Lines that contain the string "volunteermatch" are the ones to list; copy all of them from the records.
** Opening Data in this exercise block **
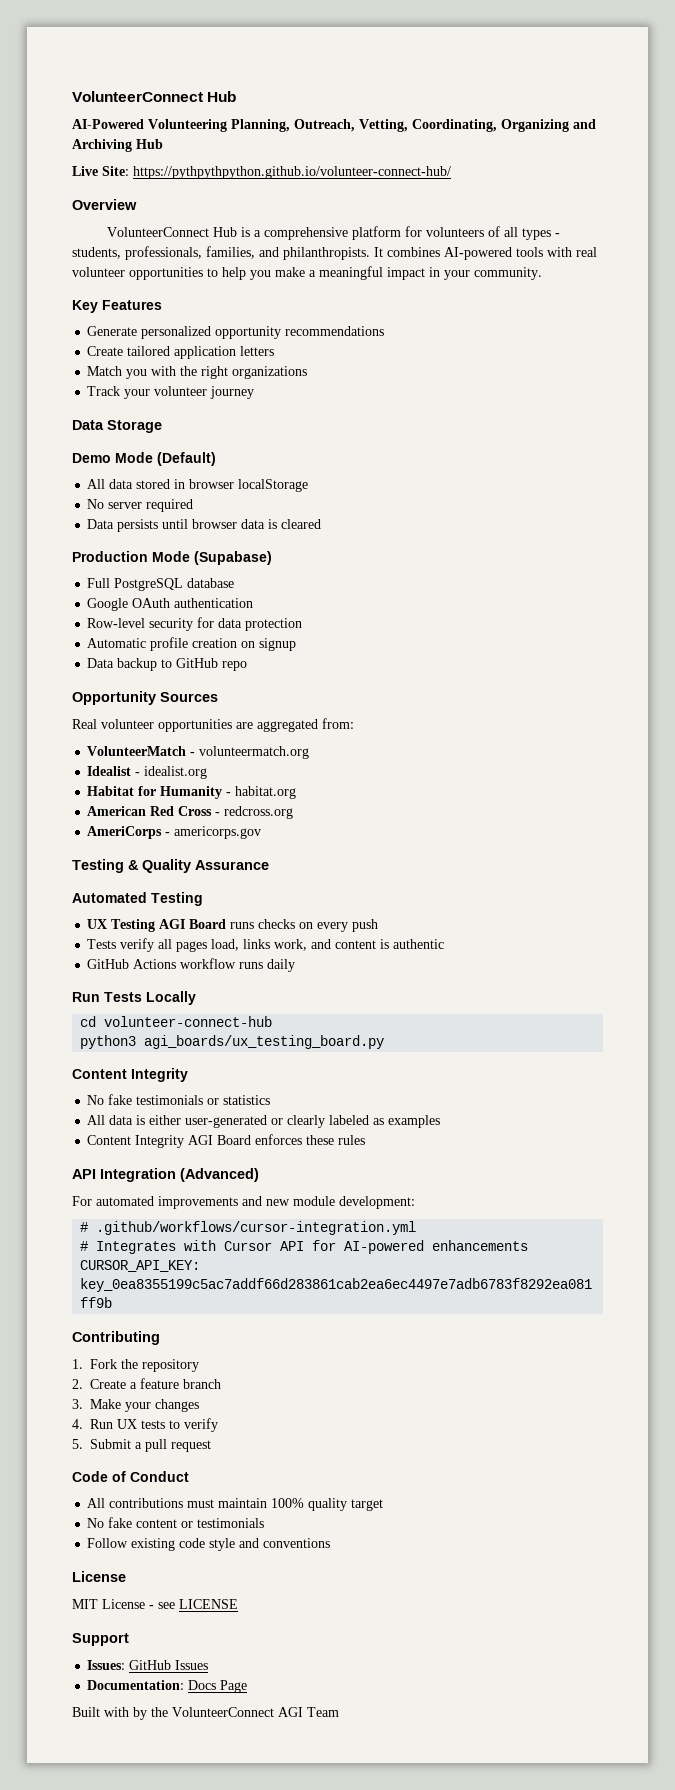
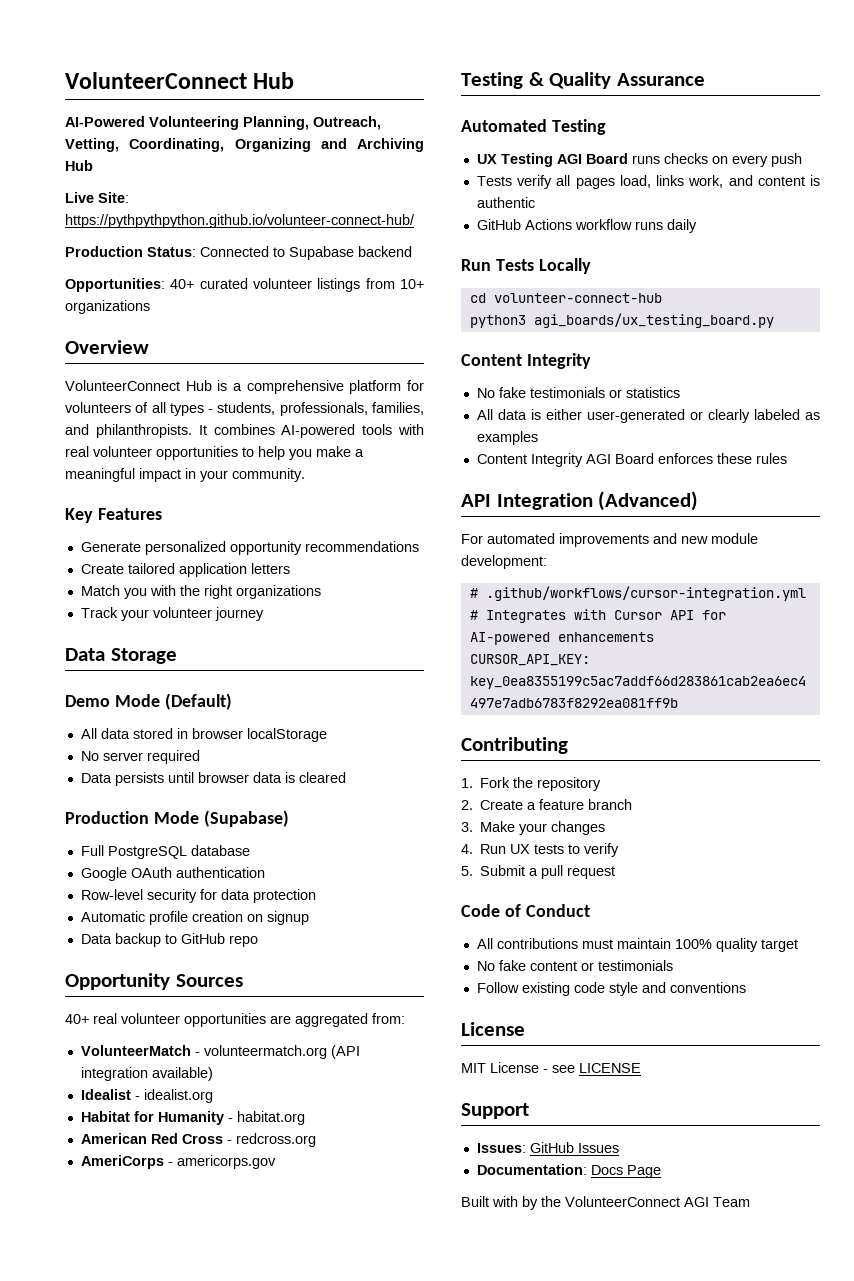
+ Production Status: Connected to Supabase backend
+ Opportunities: 40+ curated volunteer listings from 10+ organizations
- Real volunteer opportunities are aggregated from:
+ 40+ real volunteer opportunities are aggregated from:
- VolunteerMatch - volunteermatch.org
+ VolunteerMatch - volunteermatch.org (API integration available)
** Closing Data in this exercise block **
> [Answer to the exercise]
- VolunteerMatch - volunteermatch.org
+ VolunteerMatch - volunteermatch.org (API integration available)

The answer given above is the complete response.